Mais moi je n'ai personne. Et je n'ai pas le temps de patienter gentiment. On dit qu'il n'y a que les imbéciles qui ne changent pas d'avis. Or, j'ai pris une décision et je ne suis pas un imbécile, ne vous déplaise.
Décidé ( plutôt que résigné, une fois n'est pas coutume ), je me lève prestement, faisant fis de mes vertiges puis sors de ma chambre lugubre et austère pour arriver dans un couloir... lugubre et austère.
En d'autres circonstances, cette situation, ma situation, serait peut-être risible. Mais n'étant pas dans d'autres circonstances, je vais me contenter d'être sarcastique.
Le souffle court, je déambule dans mon manoir, vacillant comme sous l'effet d'un alcool interdit. Au fond, mon alcool interdit à moi, ma drogue défendue à moi, c'est l'amour. Il est partout en moi, à m'embrouiller, comme une toxine omniprésente, une boisson inattendue dont la première gorgée m'est restée en travers de la gorge. Puisque c'est un alcool, je voudrais pouvoir décuver.
Sarcastique j'ai dit. Pas drôle.
Je deviens pitoyable, regardez moi, j'affabule. Et je divague : je m'efforce de repousser l'instant fatidique, ma chute, ce point de non retour effrayant, inévitable. Je parle pour combler un vide, pour faire taire ma peur, pour oublier.
Je... J'ai peur. J'ai si peur.
Mais j'appelle : " Sebastian ... Sebastian ?"
Ma voix, plus rauque et éraillée que je ne le croyais se perd dans le silence oppressant de ma solitude.
Soudain je la sens. Je sens sa présence ; je sais qu'il est derrière moi. Lentement, sans surprise ni excitation, en appréhandant mais sans trembler ou sourciller, je me tourne vers lui. Et donc, je vois l'homme qui a détruit ma vie sans le faire exprès. Enfin, l'homme, le démon plutôt.
Au final, je me suis enfermé à l'intérieur de moi même, je me suis protégé de la bête féroce, de l'Homme, et c'est un démon qui causera ma perte. Enfin, à quoi m'attendais-je ?
" Oui, monsieur ? "
Une phrase. A peine deux mots. Deux mots, deux mots seulement et je me sens déjà si pitoyable...
" Est-ce que ça aime,
un démon ? ..."
Je ne sais pas à quoi je dois ressembler, mais je sais que ce n'est pas glorieux. De toutes façons, je ne me reconnais plus.

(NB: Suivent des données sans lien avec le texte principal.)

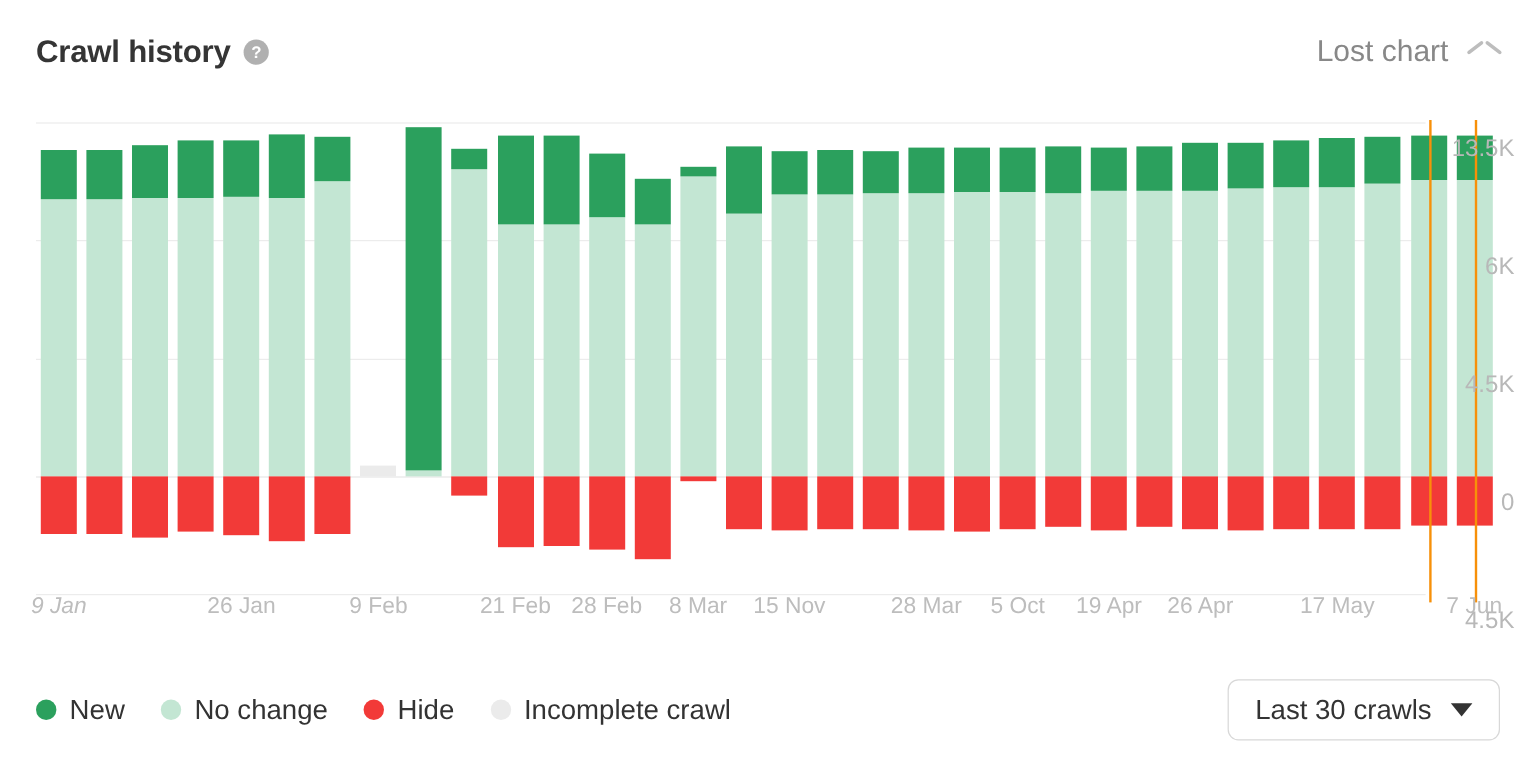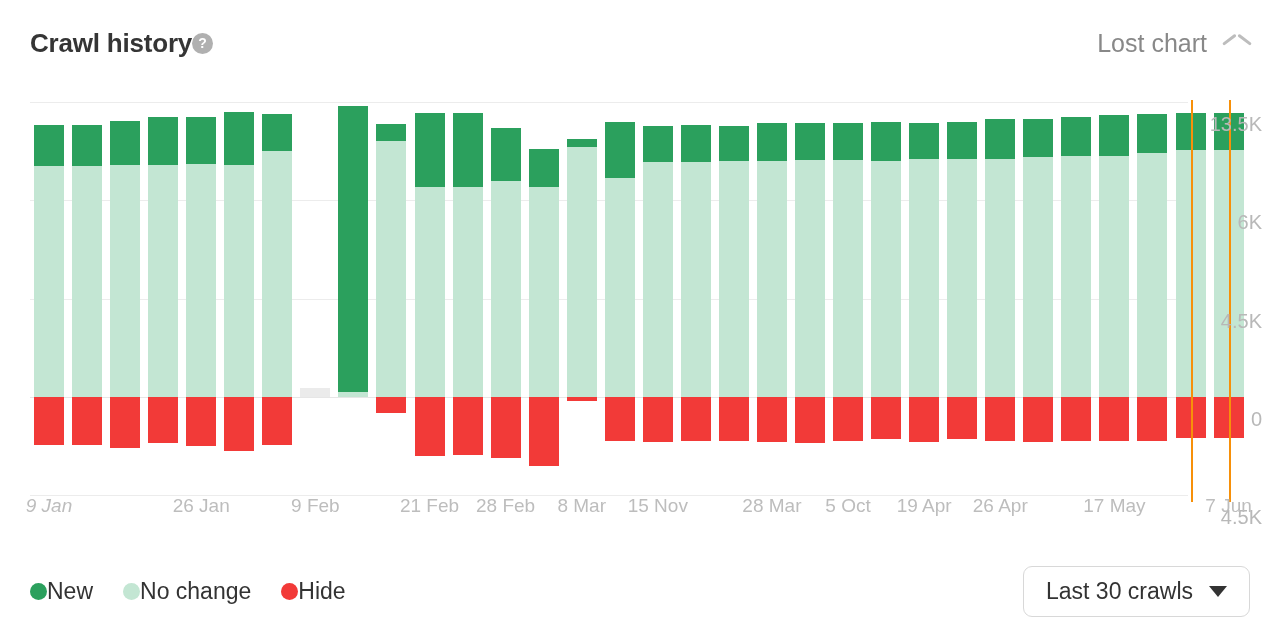--- a/index.html
+++ b/index.html
@@ -36,6 +36,7 @@
   .title-wrap {
     display: flex;
     align-items: center;
+    gap: 11px;
   }
   .card-title {
     font-size: 26px;

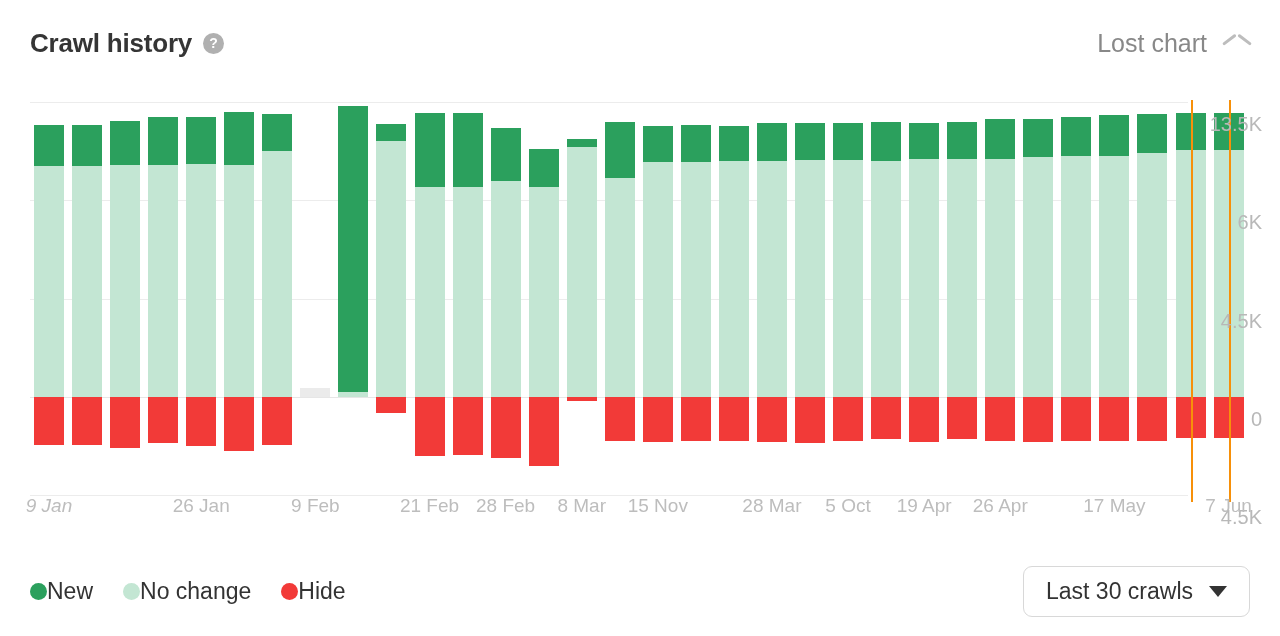--- a/index.html
+++ b/index.html
@@ -170,6 +170,7 @@
   .legend-item {
     display: flex;
     align-items: center;
+    gap: 11px;
     cursor: pointer;
     justify-content: flex-end;
   }

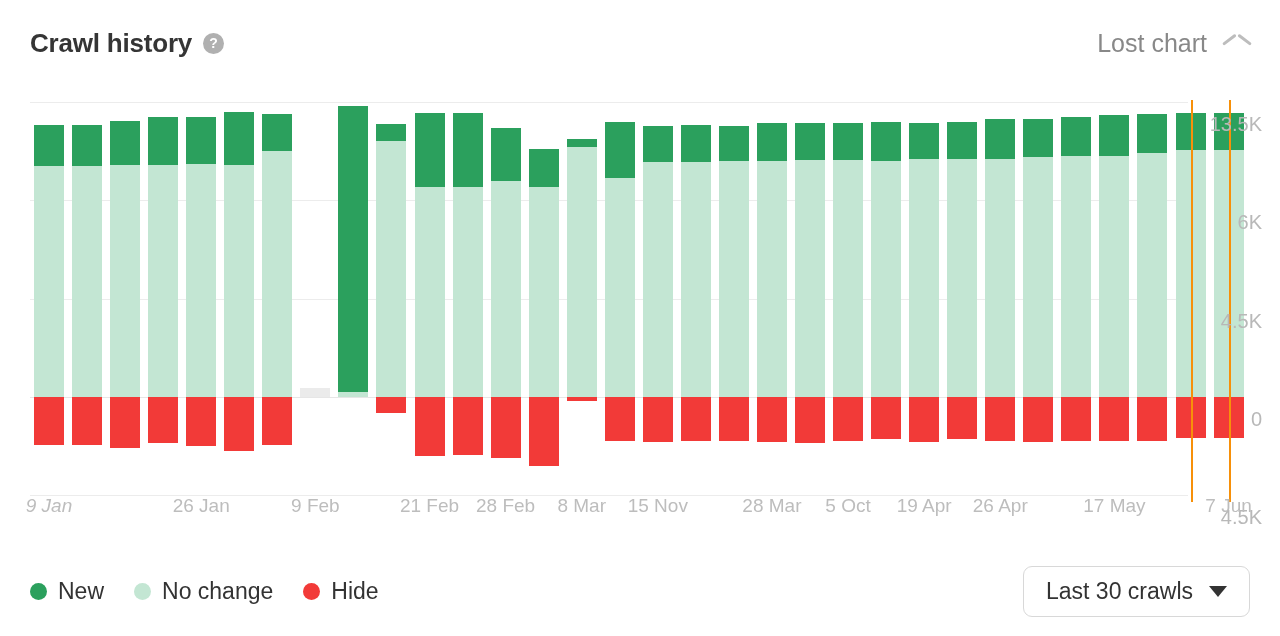--- a/index.html
+++ b/index.html
@@ -432,6 +432,10 @@
           <div class="legend-dot" style="background: rgb(242, 58, 56);"></div>
           <div class="legend-label">Hide</div>
         </div>
+        <div class="legend-item">
+          <div class="legend-dot" style="background: rgb(235, 235, 235);"></div>
+          <div class="legend-label">Incomplete crawl</div>
+        </div>
       </div>
     <div class="range-select">
       <div class="range-label">Last 30 crawls</div>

" Je ne sais pas. Enfin si, les démons aiment. Mais les démons ne sont pas humains ."
Il sourit. Je le déteste, et chaque minuscule partie de moi a envie de l'étrangler et lui, il sourit. Comme s'il savait. Je suis fou ; je l'aime. D'un amour hargneux, destructeur, brûlant et parasite.
" Et bien moi je t'aime... Imbécile "
Alors c'est tout ? C'est décevant.
Mais, mais quelque chose cloche. J'en prends conscience trop tard. Oh non non non non. C'est vraiment un très mauvais présage. Ces plumes, cette fumée, ces écailles et le tout noir. C'est la véritable forme du démon. Ce n'est plus Sebastian. Ça n'a jamais été Sebastian. Juste une folie meurtrière, un danger avide, un monstre violent. Tandis qu'il s'approche dangereusement je m'en rends compte.

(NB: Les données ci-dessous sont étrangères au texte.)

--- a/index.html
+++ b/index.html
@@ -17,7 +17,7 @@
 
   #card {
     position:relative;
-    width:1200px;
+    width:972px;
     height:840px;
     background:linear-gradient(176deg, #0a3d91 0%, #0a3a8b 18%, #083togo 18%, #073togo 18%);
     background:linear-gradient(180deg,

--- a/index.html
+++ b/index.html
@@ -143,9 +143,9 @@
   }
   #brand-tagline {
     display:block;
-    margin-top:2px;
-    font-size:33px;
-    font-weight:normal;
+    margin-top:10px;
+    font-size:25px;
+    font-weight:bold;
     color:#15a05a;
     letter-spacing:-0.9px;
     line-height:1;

Mon amour, aveugle, a cru s'éprandre de Sebastian. Mais ce n'était qu'une image.
Je voudrais fuir. La peur me tétanise. Alors je reste debout. Attendant la fin. Espérant qu'elle soit brève. Je suffoque. Je regrette. Je suis... allongé sur un matelas ? Sous une épaisse couverture ?
J'entrouvre mes paupières, que j'avais fermé instinctivement. Oui, je suis bien dans mon lit. Dans ma chambre. Et en vie.
Alors, j'essaye de calmer ma respiration, de retrouver mes esprits. Ce n'était qu'un rêve. Un mauvais rêve. Un cauchemar ? Un avant goût de l'enfer. Un avant goût de la réalité.